The museum that houses this collection is unremarkable in this stately neighborhood. Only a small sign and a warm light from the window is there to guide you. Don’t let the understated exterior fool you. Inside rests some of the greatest art that Italy produces. Best of all it tastes as good as it looks.
This is Boccondivino — a ristorante that is not about what they cook in the kitchen, but is all about the collection they have assembled of the finest affettati (cured pork products), formaggi (cheeses) and vini produced in Italy. They seek out the creations of artists and blend them into a symphony of flavors, textures, aromas and colors. The conductors at Boccondivino are the father and son sommelier team of Luigi and Fabrizio Concordati. When you eat here there is no menu and the first course, a colorful pinzimonio, is already waiting. You are more than welcome to pick your own wine, but why bother when the Concordatis are there to lead you through the evening. Boccondivino means a divine mouthful, and they do not disappoint. Boccondivino is a beautiful frame for artwork created by others.
The ristorante is warm and woody with an elegant casualness. Every evening Boccondivino is packed with boisterous Milanese dressed in everything from Armani to blue jeans — well, some of the blue jeans are Armani (this is Milano after all). On the sideboards sit carefully arranged platters of ultra-thin slices of affettati, and the heavily laden cheese cart looks rich and decadent in the golden candlelight. While there is one cooked course that arrives at your table, it is more of an intermezzo between the meats and the cheeses than a star in its own right. Be prepared: your eating capacity is about to be challenged by the irritatingly slim Italians around you who will clean every bite from each of their plates.
In a restaurant you normally interact mostly with the waiter and just a bit with the sommelier. At Boccondivino, the sommelier is your only guide for the evening. The waiter simply delivers the courses. Your host and companion will either be the distinguished Luigi, or the enthusiastic Fabrizio. Either will arrive at your table with his silver tastevin sparkling in the light, sporting the Italian Sommelier Association blue blazer and red tie. They have selected every delicious bite you will experience during the evening and will carefully explain each with respectful understanding of the artisan who created it. There is only one choice to be made. Do you pick your own wine or do you surrender all control? For the Concordatis, seeking complimentary combinations from their collection is their passion. With pleasure, I place myself in their hands.
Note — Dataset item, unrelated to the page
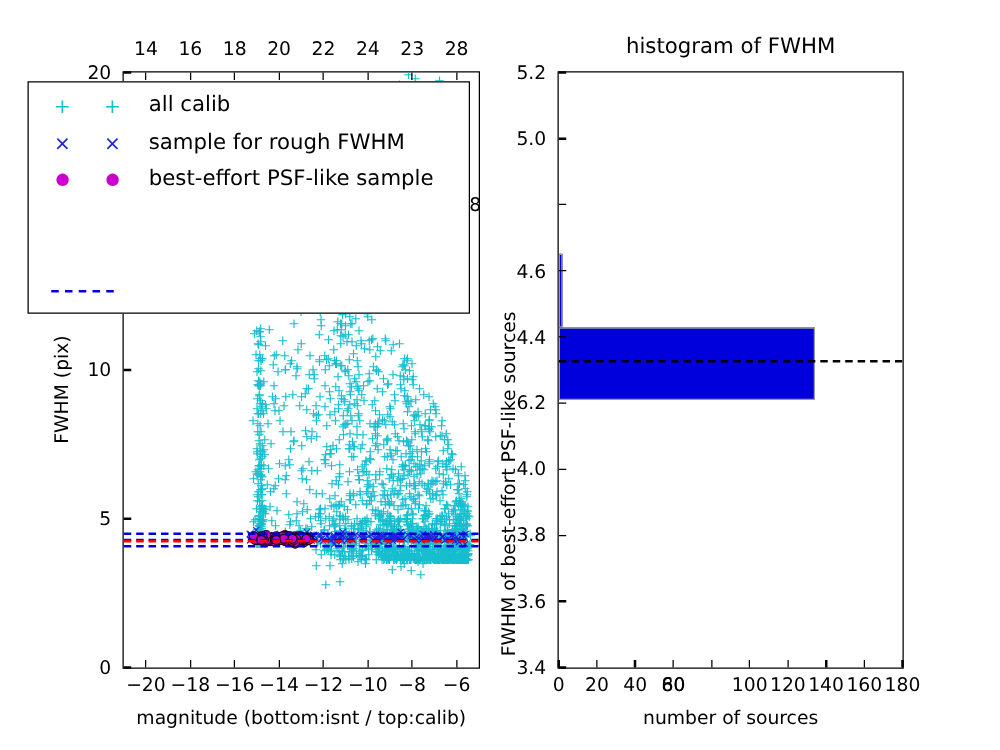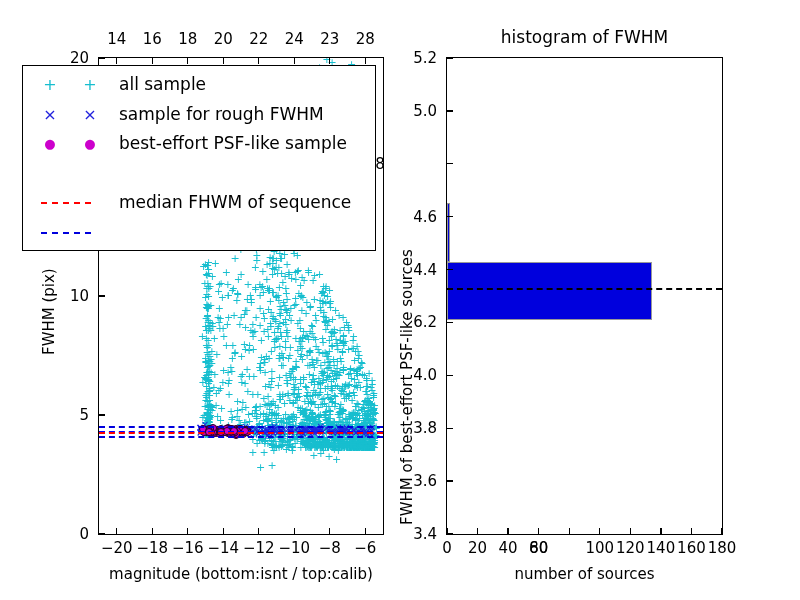"all sample" span.legtxt { text: sample -> calib }
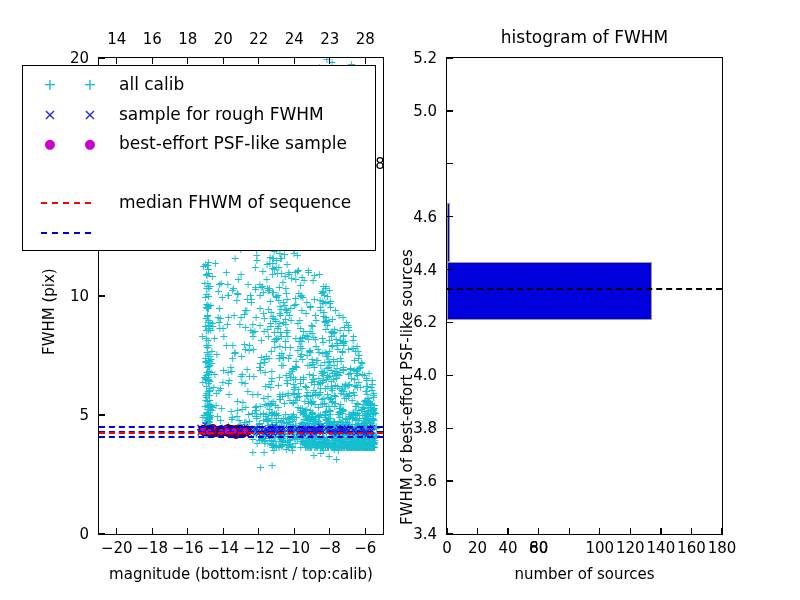"median FHWM of sequence" div.legrow { html: <div> <div></div> <span>median FHWM of sequence</span> </div> -> none }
The pinzimonio waiting at the table is the perfect start. Without asking glasses of frothy, fruity Prosecco Brut arrive. Pinzimonio is the Italian version of crudites or dipping vegetables. However, they are not cut into bite size bits, but served whole and arranged in a bowl with the skill of a florist making arrangements for the Ritz Carlton. At Boccondivino each vegetable in the arrangement is a piece of fine art, hand selected one-by-one for both beauty and flavor. On each plate is an empty dipping bowl that you fill with fragrant extra virgin olive oil, a splash of Balsamic vinegar and a generous grinding of fresh pepper and salt. Brilliantly red tomatoes, luminescent green celery, radishes, bright white heads of fennel and crisp carrots are waiting in the bowl to be cut and dipped in the peppery oil. This signals the end of your low fat experience for the evening. As the vegetables are whisked away a platter of crostini spread with chicken liver pate arrives, but that is not the special part. In the center of the platter is a bowl of burro salato di Alto Adige, an extra creamy, salted butter from a small dairy in the mountains of Alto Adige. It is to be spread on the toasts to add another layer of richness to the liver. Fabrizio arrives at our table with a bottle of 2001 Arbiola Monferatto Bianco. A blend of 70% sauvignon blanc and 30% chardonnay aged in barrique. He seems crestfallen when we tell him we have tasted the wine before. This is an event that will not reoccur the rest of the evening. The wine is oaky with pronounced sauvignon herbalness. It is a little heavy-handed for me, but a good match with the crostini. Before the crostini have disappeared, a plateful of palline di formaggi arrives. These are small, breaded and deep-fried balls of Taleggio and Gorgonzola. They are rich with just a hint of the pungent flavor of Gorgonzola — another good match with the wine.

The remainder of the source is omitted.